■ What the task requires
Copy the entries below verbatim, omitting any pictures they contain.

[Data records]

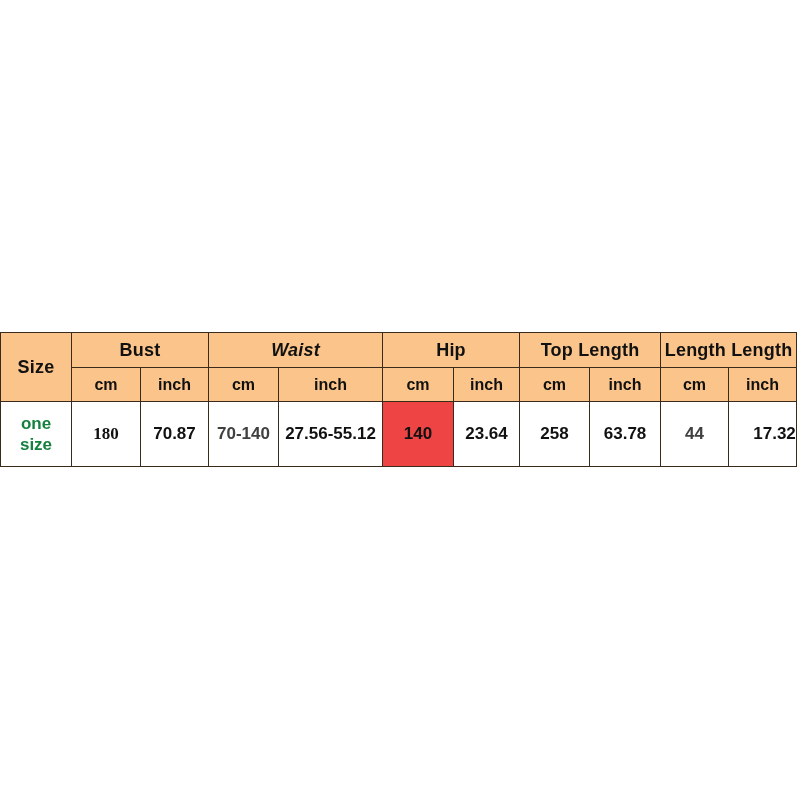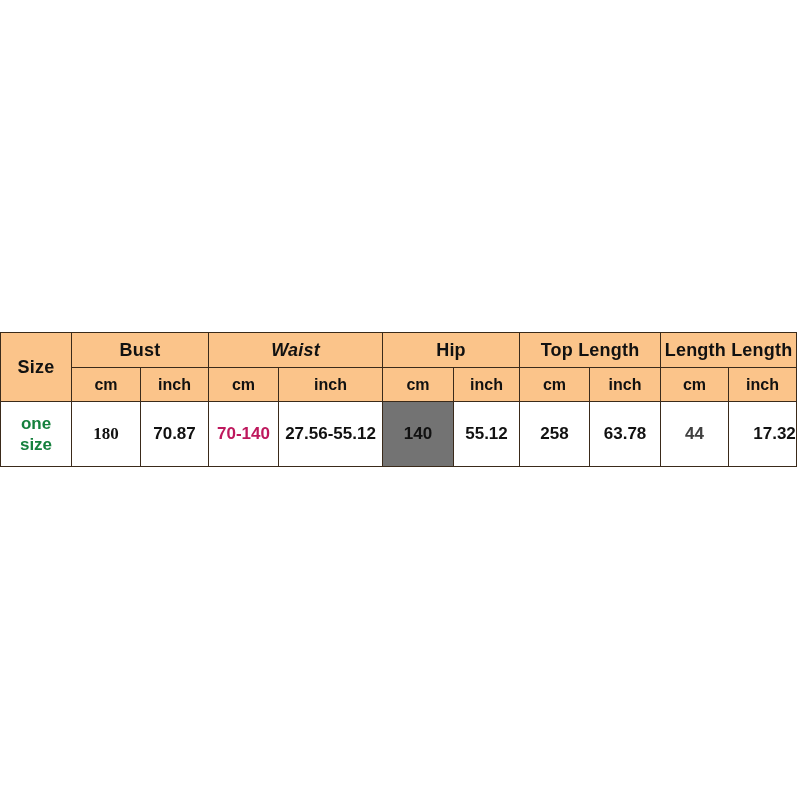--- a/index.html
+++ b/index.html
@@ -146,7 +146,7 @@
         </td>
         <td class="value" style="border-color: rgb(58, 42, 26); color: rgb(17, 17, 17); background: rgb(255, 255, 255); font-family: Liberation Serif, serif;">180</td>
         <td class="value" style="border-color: rgb(58, 42, 26); color: rgb(17, 17, 17); background: rgb(255, 255, 255);">70.87</td>
-        <td class="value" style="border-color: rgb(58, 42, 26); color: #be185d; background: rgb(255, 255, 255);">70-140</td>
+        <td class="value" style="border-color: rgb(58, 42, 26); color: #404040; background: rgb(255, 255, 255);">70-140</td>
         <td class="value" style="border-color: rgb(58, 42, 26); color: rgb(17, 17, 17); background: rgb(255, 255, 255);">27.56-55.12</td>
         <td class="value" style="border-color: rgb(58, 42, 26); color: rgb(17, 17, 17); background: #737373;">140</td>
         <td class="value" style="border-color: rgb(58, 42, 26); color: rgb(17, 17, 17); background: rgb(255, 255, 255);">55.12</td>

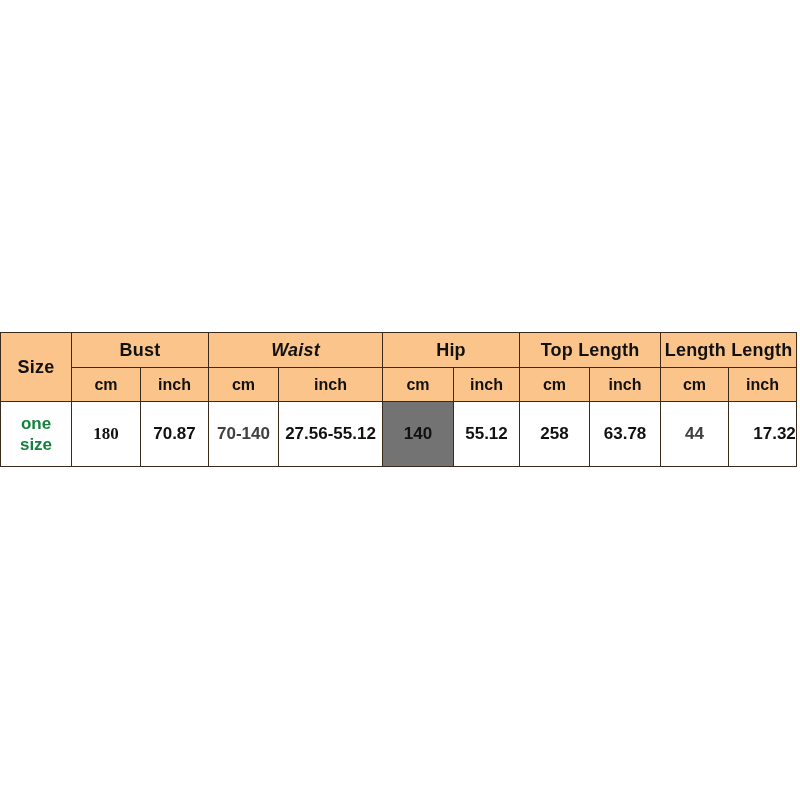--- a/index.html
+++ b/index.html
@@ -148,7 +148,7 @@
         <td class="value" style="border-color: rgb(58, 42, 26); color: rgb(17, 17, 17); background: rgb(255, 255, 255);">70.87</td>
         <td class="value" style="border-color: rgb(58, 42, 26); color: #404040; background: rgb(255, 255, 255);">70-140</td>
         <td class="value" style="border-color: rgb(58, 42, 26); color: rgb(17, 17, 17); background: rgb(255, 255, 255);">27.56-55.12</td>
-        <td class="value" style="border-color: rgb(58, 42, 26); color: rgb(17, 17, 17); background: #737373;">140</td>
+        <td class="value" style="border-color: rgb(58, 42, 26); color: rgb(17, 17, 17); background: #ef4444;">140</td>
         <td class="value" style="border-color: rgb(58, 42, 26); color: rgb(17, 17, 17); background: rgb(255, 255, 255);">55.12</td>
         <td class="value" style="border-color: rgb(58, 42, 26); color: rgb(17, 17, 17); background: rgb(255, 255, 255);">258</td>
         <td class="value" style="border-color: rgb(58, 42, 26); color: rgb(17, 17, 17); background: rgb(255, 255, 255);">63.78</td>

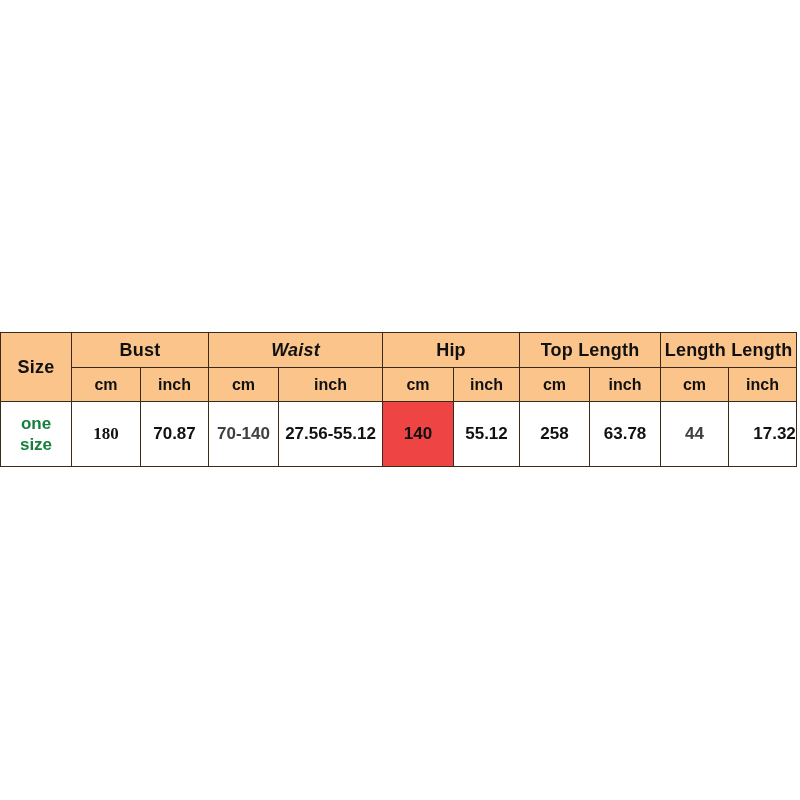--- a/index.html
+++ b/index.html
@@ -149,7 +149,7 @@
         <td class="value" style="border-color: rgb(58, 42, 26); color: #404040; background: rgb(255, 255, 255);">70-140</td>
         <td class="value" style="border-color: rgb(58, 42, 26); color: rgb(17, 17, 17); background: rgb(255, 255, 255);">27.56-55.12</td>
         <td class="value" style="border-color: rgb(58, 42, 26); color: rgb(17, 17, 17); background: #ef4444;">140</td>
-        <td class="value" style="border-color: rgb(58, 42, 26); color: rgb(17, 17, 17); background: rgb(255, 255, 255);">55.12</td>
+        <td class="value" style="border-color: rgb(58, 42, 26); color: rgb(17, 17, 17); background: rgb(255, 255, 255);">23.64</td>
         <td class="value" style="border-color: rgb(58, 42, 26); color: rgb(17, 17, 17); background: rgb(255, 255, 255);">258</td>
         <td class="value" style="border-color: rgb(58, 42, 26); color: rgb(17, 17, 17); background: rgb(255, 255, 255);">63.78</td>
         <td class="value" style="border-color: rgb(58, 42, 26); color: #404040; background: rgb(255, 255, 255);">44</td>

■ Written response
--- a/index.html
+++ b/index.html
@@ -146,7 +146,7 @@
         </td>
         <td class="value" style="border-color: rgb(58, 42, 26); color: rgb(17, 17, 17); background: rgb(255, 255, 255); font-family: Liberation Serif, serif;">180</td>
         <td class="value" style="border-color: rgb(58, 42, 26); color: rgb(17, 17, 17); background: rgb(255, 255, 255);">70.87</td>
-        <td class="value" style="border-color: rgb(58, 42, 26); color: #be185d; background: rgb(255, 255, 255);">70-140</td>
+        <td class="value" style="border-color: rgb(58, 42, 26); color: #404040; background: rgb(255, 255, 255);">70-140</td>
         <td class="value" style="border-color: rgb(58, 42, 26); color: rgb(17, 17, 17); background: rgb(255, 255, 255);">27.56-55.12</td>
         <td class="value" style="border-color: rgb(58, 42, 26); color: rgb(17, 17, 17); background: #737373;">140</td>
         <td class="value" style="border-color: rgb(58, 42, 26); color: rgb(17, 17, 17); background: rgb(255, 255, 255);">55.12</td>

--- a/index.html
+++ b/index.html
@@ -148,7 +148,7 @@
         <td class="value" style="border-color: rgb(58, 42, 26); color: rgb(17, 17, 17); background: rgb(255, 255, 255);">70.87</td>
         <td class="value" style="border-color: rgb(58, 42, 26); color: #404040; background: rgb(255, 255, 255);">70-140</td>
         <td class="value" style="border-color: rgb(58, 42, 26); color: rgb(17, 17, 17); background: rgb(255, 255, 255);">27.56-55.12</td>
-        <td class="value" style="border-color: rgb(58, 42, 26); color: rgb(17, 17, 17); background: #737373;">140</td>
+        <td class="value" style="border-color: rgb(58, 42, 26); color: rgb(17, 17, 17); background: #ef4444;">140</td>
         <td class="value" style="border-color: rgb(58, 42, 26); color: rgb(17, 17, 17); background: rgb(255, 255, 255);">55.12</td>
         <td class="value" style="border-color: rgb(58, 42, 26); color: rgb(17, 17, 17); background: rgb(255, 255, 255);">258</td>
         <td class="value" style="border-color: rgb(58, 42, 26); color: rgb(17, 17, 17); background: rgb(255, 255, 255);">63.78</td>

--- a/index.html
+++ b/index.html
@@ -149,7 +149,7 @@
         <td class="value" style="border-color: rgb(58, 42, 26); color: #404040; background: rgb(255, 255, 255);">70-140</td>
         <td class="value" style="border-color: rgb(58, 42, 26); color: rgb(17, 17, 17); background: rgb(255, 255, 255);">27.56-55.12</td>
         <td class="value" style="border-color: rgb(58, 42, 26); color: rgb(17, 17, 17); background: #ef4444;">140</td>
-        <td class="value" style="border-color: rgb(58, 42, 26); color: rgb(17, 17, 17); background: rgb(255, 255, 255);">55.12</td>
+        <td class="value" style="border-color: rgb(58, 42, 26); color: rgb(17, 17, 17); background: rgb(255, 255, 255);">23.64</td>
         <td class="value" style="border-color: rgb(58, 42, 26); color: rgb(17, 17, 17); background: rgb(255, 255, 255);">258</td>
         <td class="value" style="border-color: rgb(58, 42, 26); color: rgb(17, 17, 17); background: rgb(255, 255, 255);">63.78</td>
         <td class="value" style="border-color: rgb(58, 42, 26); color: #404040; background: rgb(255, 255, 255);">44</td>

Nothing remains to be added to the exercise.